Historian Jack Granatstein has the distinction of being cited in both books, in the one for his initial opposition to the act and in the other for his subsequent reversal on the issue. "I came to believe that escalating was a much more real possibility than I had thought that October," he said in an interview. "I didn't like Trudeau, never voted for him, but on this one I've come to think he was dead right, and that essentially the crazies in the sovereignist movement were tamed."

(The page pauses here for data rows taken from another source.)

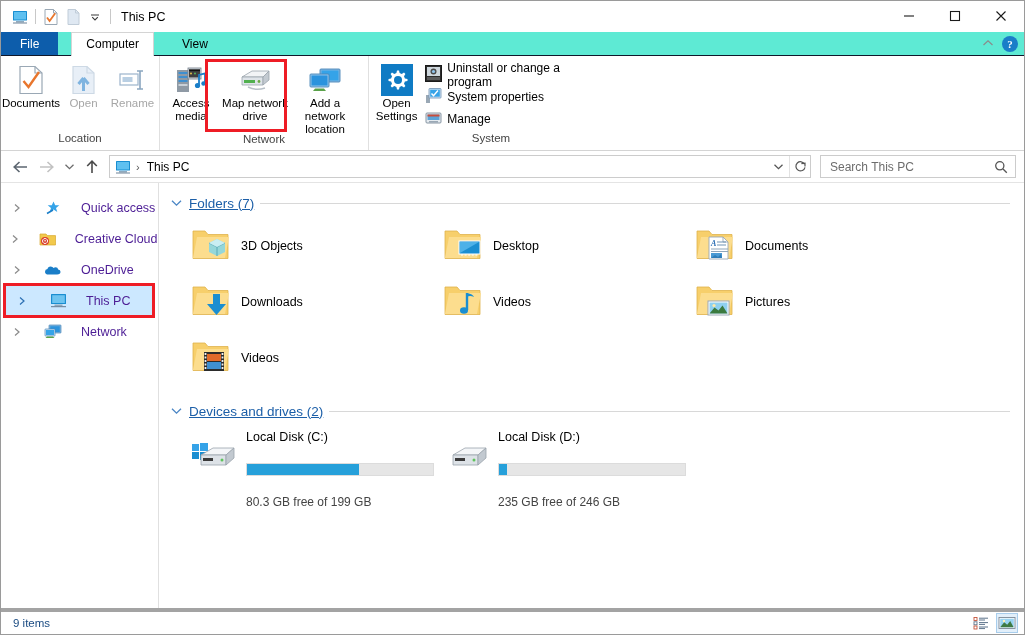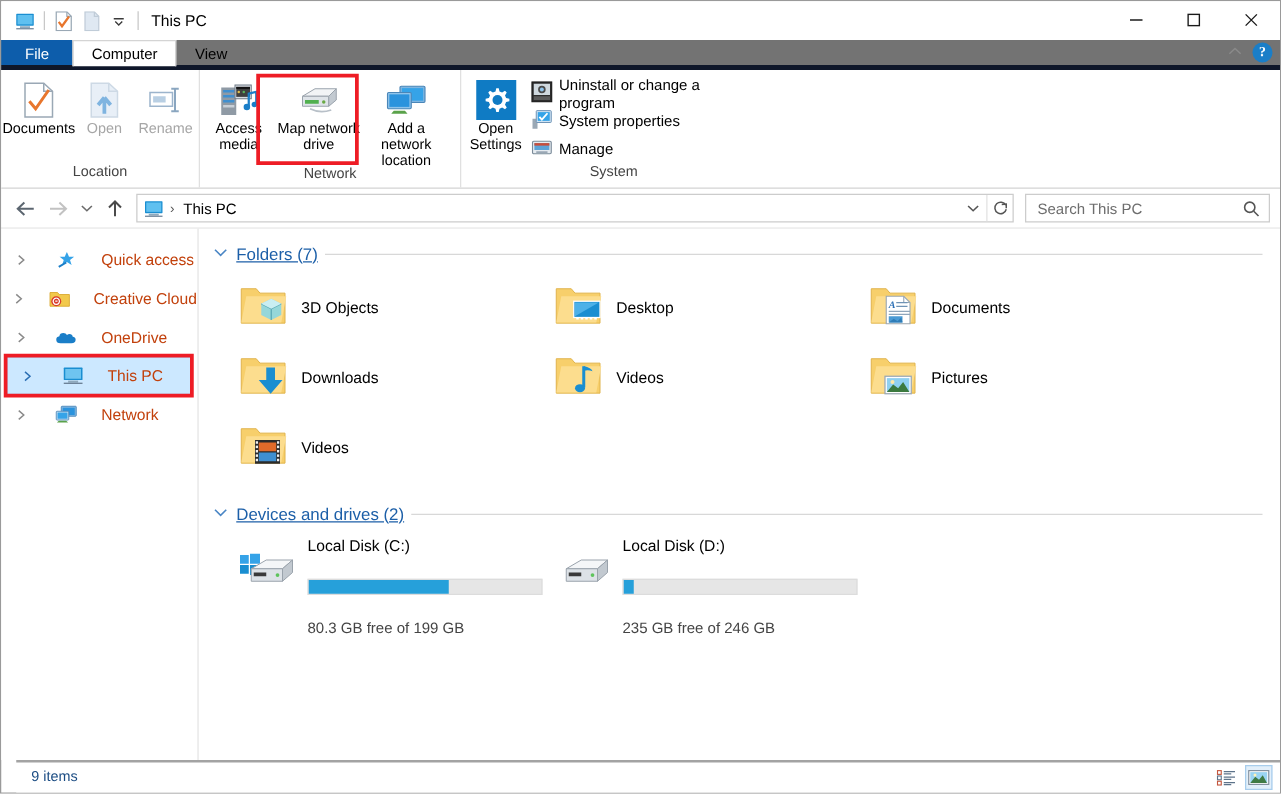--- a/index.html
+++ b/index.html
@@ -51,12 +51,13 @@
   
   .tabstrip {
     height: 24px;
-    background: #737373;
+    background: #5eead4;
     display: flex;
     align-items: stretch;
     flex: 0 0 auto;
     position: relative;
-    border-bottom: 4px solid #0f172a;
+    border-bottom: 1px solid #0f172a;
+    gap: 13px;
   }
   .tab {
     padding: 0 14px;

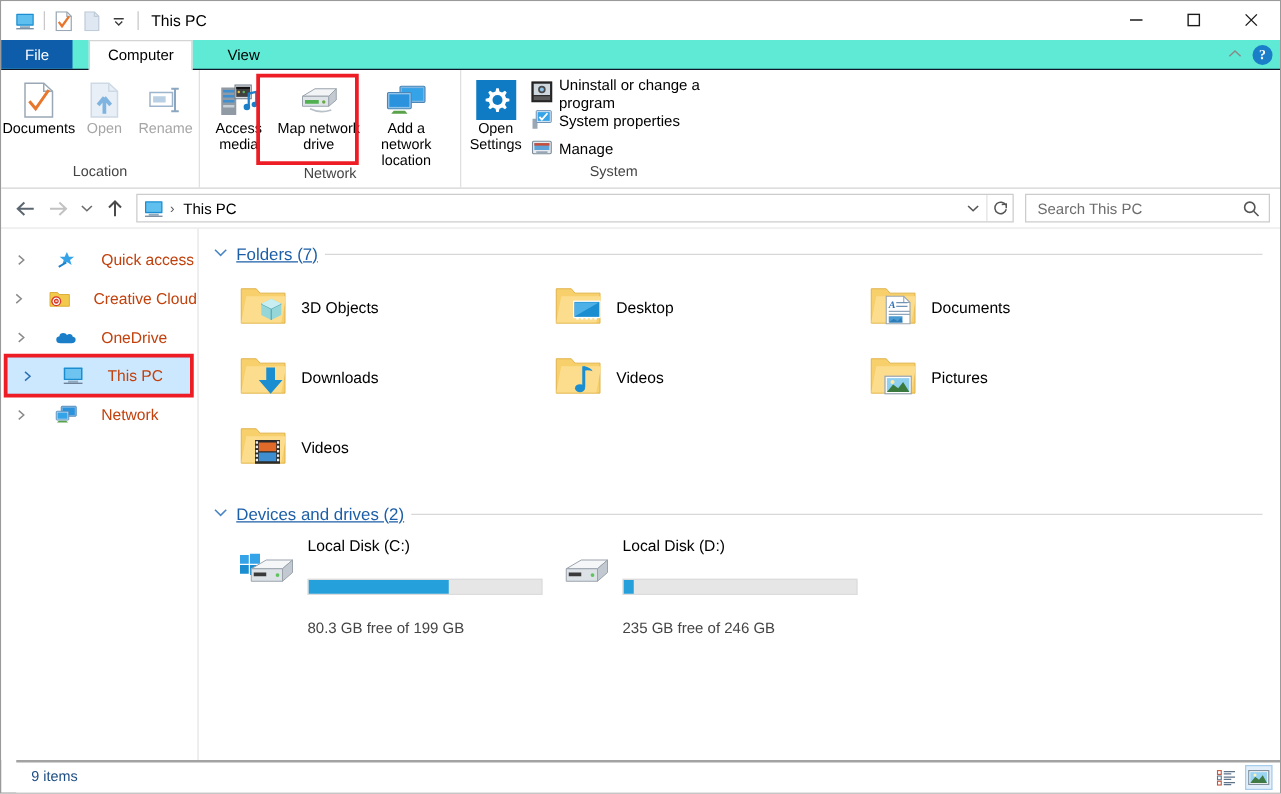--- a/index.html
+++ b/index.html
@@ -216,7 +216,7 @@
     height: 31px;
     display: flex; align-items: center;
     padding-left: 8px;
-    font-size: 12.5px; color: #c2410c;
+    font-size: 12.5px; color: #4c1d95;
     gap: 18px;
   }
   .navitem .chev {

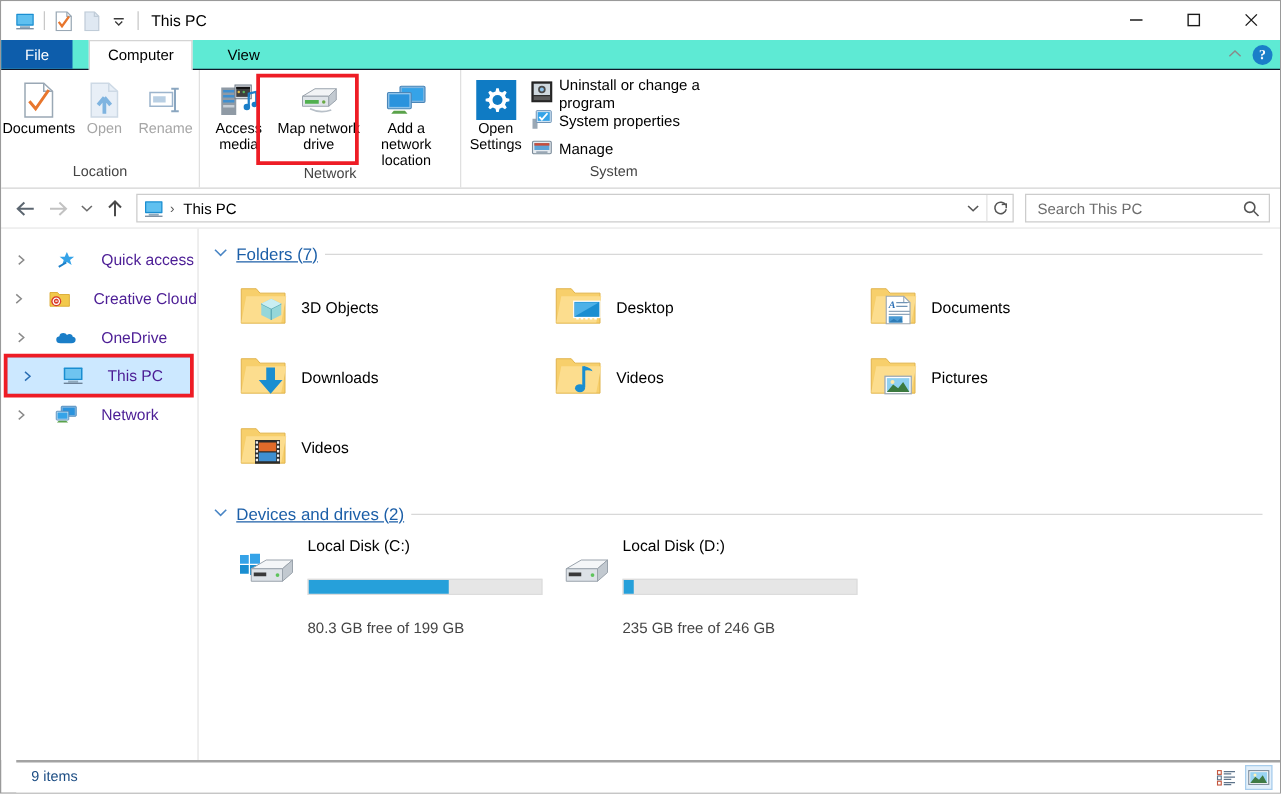--- a/index.html
+++ b/index.html
@@ -275,12 +275,11 @@
   
   .statusbar {
     height: 26px;
-    border-top: 2px solid #a3a3a3;
+    border-top: 4px solid #a3a3a3;
     display: flex; align-items: center;
     padding: 0 6px 0 12px;
     flex: 0 0 auto;
     background: #fff;
-    margin-left: 12px;
   }
   .status-text { font-size: 11.5px; color: #1a4b82; }
   .view-btns { margin-left: auto; display: flex; gap: 4px; align-items: center; }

While the debate rages on, the War Measures Act is long off the books. It was replaced shortly after the crisis by the Public Order Bill in 1971 and later by the Emergencies Act of 1988. The current law allows for extraordinary measures in times of perceived emergency, but makes them subject to the Charter of Rights and Freedoms and parliamentary approval.
Even so, that doesn't make Canada a land of unassailable civil liberties, said Bouthillier, pointing to the 1,100 people arrested during last summer's anti-summit demonstrations, many as indiscriminately as those hauled in by the WMA dragnet. "There's something unhealthy in saying (the WMA) shouldn't be talked about. If it's just forgotten, who knows if they'll do the same thing in 10 years or 20. Ask the people in Toronto what they think."
Whether it was Trudeau's darkest hour may be debatable. That it was Quebec's darkest hour in modern times is undeniable.